О каких слухах речь? Если приведенные Сафоновым письма княгини к Марии Марлоу Уилмот, подлинны, то они – лишь подтверждение поговорки про дым без огня. «Не будете ли вы так добры сказать мне, как вы проявляете вашу привязанность? Как вы делаете ее счастливой, чтобы я могла вам подражать или более того превзойти вас, ибо, будучи верным кавалером, я никогда никому не уступала в своей привязанности… Вы мне сообщите способы и предметы, а я сообщу вам те, кои сама обычно употребляю… Не удивляйтесь, я немного не в своем уме, потому что в возрасте 18 лет была посвящена в кавалеры». Уже следующим письмом княгиня прерывала игру: «Болезни и судороги охладили мужество кавалера… вот что делает возраст… я скажу вам аминь»{1083}.
Но много ли нужно, чтобы возбудить слухи?
1 декабря 1805 г. княгиня подарила Марте «очень изящную агатовую коробочку» своей матери.
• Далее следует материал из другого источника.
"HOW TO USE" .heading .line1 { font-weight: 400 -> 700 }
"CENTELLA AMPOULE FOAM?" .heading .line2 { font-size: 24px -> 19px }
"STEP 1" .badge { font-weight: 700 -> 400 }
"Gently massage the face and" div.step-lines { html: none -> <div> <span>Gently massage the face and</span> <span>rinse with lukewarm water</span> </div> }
Такие предметы передавались по наследству. Шкатулка должна была перейти к Анастасии. Но Дашкова поступила иначе. «Особая ценность подарка в том, что коробочка принадлежала ее матери, чью память она свято чтит, – сообщала мисс Уилмот домой. – …Мать княгини… была чрезвычайно богата… [Но] у графа Воронцова были любовницы… они все присвоили… От него княгиня Дашкова не получила и рубля»{1084}.
Дело не в откровенной неправде, а в том, как рассказанные покровительницей события преломлялись в голове Марты. Предпочитая ее собственной дочери, Екатерина Романовна как бы повторяла поступки отца и могла не только отдать в чужие руки все драгоценности, но и не завещать законным наследникам «ни рубля».
За полгода до смерти князя Дашкова, когда уже стало понятно, что он не женится на англичанке, та писала домой о праве женщин в России распоряжаться своим имуществом: «Если у нее нет детей, то после смерти все ее состояние возвращается родным, если только по завещанию она не передаст его мужу, тебе, или мне, или Джону, или Молли, что возможно в равной степени»{1085}. Это «тебе или мне» очень красноречиво. Джону, Молли, Марте. Кажется, способ, был найден.